Available data —
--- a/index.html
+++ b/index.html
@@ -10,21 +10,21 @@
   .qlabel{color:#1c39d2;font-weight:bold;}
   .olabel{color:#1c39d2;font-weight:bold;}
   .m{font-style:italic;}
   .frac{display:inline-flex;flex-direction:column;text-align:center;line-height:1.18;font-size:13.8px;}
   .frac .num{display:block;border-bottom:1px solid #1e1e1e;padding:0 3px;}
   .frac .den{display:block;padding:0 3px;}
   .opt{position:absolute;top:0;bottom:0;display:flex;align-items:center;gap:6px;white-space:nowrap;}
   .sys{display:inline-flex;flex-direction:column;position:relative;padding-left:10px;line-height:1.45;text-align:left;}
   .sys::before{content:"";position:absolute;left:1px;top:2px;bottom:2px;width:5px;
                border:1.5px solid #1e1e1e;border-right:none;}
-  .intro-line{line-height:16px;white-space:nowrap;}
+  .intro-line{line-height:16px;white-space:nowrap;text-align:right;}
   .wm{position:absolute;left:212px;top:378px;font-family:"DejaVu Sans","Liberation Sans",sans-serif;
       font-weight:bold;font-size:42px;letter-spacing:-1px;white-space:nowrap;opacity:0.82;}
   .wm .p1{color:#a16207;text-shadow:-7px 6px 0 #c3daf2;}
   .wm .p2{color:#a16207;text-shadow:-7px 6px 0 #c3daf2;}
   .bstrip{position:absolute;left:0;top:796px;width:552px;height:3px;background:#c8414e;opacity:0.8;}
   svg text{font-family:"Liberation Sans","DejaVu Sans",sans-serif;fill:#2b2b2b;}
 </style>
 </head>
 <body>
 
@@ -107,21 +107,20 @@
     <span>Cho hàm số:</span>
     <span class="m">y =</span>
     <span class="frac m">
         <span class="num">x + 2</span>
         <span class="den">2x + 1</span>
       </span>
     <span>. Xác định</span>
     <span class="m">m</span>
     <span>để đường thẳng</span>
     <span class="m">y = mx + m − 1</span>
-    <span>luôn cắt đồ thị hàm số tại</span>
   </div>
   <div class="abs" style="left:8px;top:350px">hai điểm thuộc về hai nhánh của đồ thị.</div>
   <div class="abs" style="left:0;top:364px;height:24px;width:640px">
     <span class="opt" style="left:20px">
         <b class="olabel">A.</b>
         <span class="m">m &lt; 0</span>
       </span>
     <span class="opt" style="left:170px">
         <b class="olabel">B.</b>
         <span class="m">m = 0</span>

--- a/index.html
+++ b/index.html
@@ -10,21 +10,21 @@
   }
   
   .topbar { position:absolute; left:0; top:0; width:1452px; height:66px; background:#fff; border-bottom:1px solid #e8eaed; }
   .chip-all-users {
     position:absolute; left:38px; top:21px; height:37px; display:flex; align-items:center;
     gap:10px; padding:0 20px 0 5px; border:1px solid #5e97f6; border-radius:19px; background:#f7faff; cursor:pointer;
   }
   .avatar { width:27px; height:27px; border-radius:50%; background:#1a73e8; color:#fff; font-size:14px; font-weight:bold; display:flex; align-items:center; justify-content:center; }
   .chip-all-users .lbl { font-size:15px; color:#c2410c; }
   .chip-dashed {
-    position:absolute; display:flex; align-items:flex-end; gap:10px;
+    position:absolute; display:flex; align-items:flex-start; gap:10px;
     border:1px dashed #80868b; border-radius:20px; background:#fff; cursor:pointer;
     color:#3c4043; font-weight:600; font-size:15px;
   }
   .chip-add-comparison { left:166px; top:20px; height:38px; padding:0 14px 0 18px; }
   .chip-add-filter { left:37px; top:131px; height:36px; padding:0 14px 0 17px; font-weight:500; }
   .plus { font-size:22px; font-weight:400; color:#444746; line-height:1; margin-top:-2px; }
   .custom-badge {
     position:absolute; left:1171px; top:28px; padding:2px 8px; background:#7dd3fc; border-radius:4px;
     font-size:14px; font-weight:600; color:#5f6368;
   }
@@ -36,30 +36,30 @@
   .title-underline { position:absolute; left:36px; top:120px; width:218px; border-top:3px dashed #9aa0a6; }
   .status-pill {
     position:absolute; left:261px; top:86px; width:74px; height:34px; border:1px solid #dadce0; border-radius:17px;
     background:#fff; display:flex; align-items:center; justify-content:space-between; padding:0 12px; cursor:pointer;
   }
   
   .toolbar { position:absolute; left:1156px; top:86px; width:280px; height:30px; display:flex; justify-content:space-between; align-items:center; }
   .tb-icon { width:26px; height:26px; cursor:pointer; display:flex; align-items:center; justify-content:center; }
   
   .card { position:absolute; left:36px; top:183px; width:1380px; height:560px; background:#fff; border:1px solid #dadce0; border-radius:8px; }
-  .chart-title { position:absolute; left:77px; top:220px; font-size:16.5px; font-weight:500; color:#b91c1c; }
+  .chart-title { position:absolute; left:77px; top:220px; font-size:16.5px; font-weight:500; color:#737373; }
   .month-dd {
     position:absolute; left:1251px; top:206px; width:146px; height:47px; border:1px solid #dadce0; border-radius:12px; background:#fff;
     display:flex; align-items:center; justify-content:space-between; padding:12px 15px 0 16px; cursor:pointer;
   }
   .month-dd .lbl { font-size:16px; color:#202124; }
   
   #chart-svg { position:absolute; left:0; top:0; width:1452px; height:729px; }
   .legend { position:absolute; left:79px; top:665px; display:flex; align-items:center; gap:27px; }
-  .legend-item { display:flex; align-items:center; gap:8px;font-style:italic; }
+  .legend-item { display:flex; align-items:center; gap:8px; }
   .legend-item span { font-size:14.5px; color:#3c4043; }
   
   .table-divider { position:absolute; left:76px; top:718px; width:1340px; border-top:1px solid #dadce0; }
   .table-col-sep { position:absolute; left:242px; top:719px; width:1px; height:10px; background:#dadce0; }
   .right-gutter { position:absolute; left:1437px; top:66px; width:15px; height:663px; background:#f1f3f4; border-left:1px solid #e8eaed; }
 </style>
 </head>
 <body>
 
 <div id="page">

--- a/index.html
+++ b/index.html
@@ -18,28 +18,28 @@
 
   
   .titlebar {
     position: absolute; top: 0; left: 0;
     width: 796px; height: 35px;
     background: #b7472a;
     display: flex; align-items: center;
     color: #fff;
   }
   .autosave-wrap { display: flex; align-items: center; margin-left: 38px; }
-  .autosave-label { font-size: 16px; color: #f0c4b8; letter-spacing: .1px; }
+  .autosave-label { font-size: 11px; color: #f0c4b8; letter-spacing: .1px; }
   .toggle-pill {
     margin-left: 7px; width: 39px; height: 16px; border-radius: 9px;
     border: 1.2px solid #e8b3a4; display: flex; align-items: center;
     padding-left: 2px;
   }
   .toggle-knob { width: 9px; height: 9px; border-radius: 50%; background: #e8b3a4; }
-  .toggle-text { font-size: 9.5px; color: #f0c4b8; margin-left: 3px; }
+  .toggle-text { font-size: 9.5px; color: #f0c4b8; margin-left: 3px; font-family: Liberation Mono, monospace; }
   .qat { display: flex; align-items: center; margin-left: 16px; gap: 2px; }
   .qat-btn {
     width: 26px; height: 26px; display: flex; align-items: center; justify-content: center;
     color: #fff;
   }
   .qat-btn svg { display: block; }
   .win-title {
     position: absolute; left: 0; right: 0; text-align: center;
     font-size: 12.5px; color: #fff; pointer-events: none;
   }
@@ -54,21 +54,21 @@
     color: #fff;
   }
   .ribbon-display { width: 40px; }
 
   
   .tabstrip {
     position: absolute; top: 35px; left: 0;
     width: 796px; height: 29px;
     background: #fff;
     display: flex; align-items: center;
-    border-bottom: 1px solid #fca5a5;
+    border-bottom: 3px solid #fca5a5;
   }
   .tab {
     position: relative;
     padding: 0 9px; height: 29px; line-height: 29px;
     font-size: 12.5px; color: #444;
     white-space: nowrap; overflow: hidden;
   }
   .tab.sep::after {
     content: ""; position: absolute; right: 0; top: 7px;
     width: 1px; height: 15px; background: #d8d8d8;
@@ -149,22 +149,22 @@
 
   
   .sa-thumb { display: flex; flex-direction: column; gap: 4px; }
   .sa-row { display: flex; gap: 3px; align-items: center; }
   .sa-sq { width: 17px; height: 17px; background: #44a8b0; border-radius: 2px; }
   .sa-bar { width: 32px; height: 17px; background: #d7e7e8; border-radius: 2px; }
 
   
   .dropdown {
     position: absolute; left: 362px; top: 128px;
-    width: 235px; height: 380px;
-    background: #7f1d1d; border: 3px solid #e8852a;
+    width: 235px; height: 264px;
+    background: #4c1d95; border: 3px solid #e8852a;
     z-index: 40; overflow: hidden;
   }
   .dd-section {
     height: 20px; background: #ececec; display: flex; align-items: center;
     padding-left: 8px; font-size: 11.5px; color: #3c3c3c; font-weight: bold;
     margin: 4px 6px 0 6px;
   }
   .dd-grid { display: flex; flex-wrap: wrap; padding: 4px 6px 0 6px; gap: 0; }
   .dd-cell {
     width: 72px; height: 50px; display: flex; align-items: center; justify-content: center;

Task prompt — Return a copy of each line in the records above that has "DejaVu" in it.

Response to this task —
   .wm{position:absolute;left:212px;top:378px;font-family:"DejaVu Sans","Liberation Sans",sans-serif;
   svg text{font-family:"Liberation Sans","DejaVu Sans",sans-serif;fill:#2b2b2b;}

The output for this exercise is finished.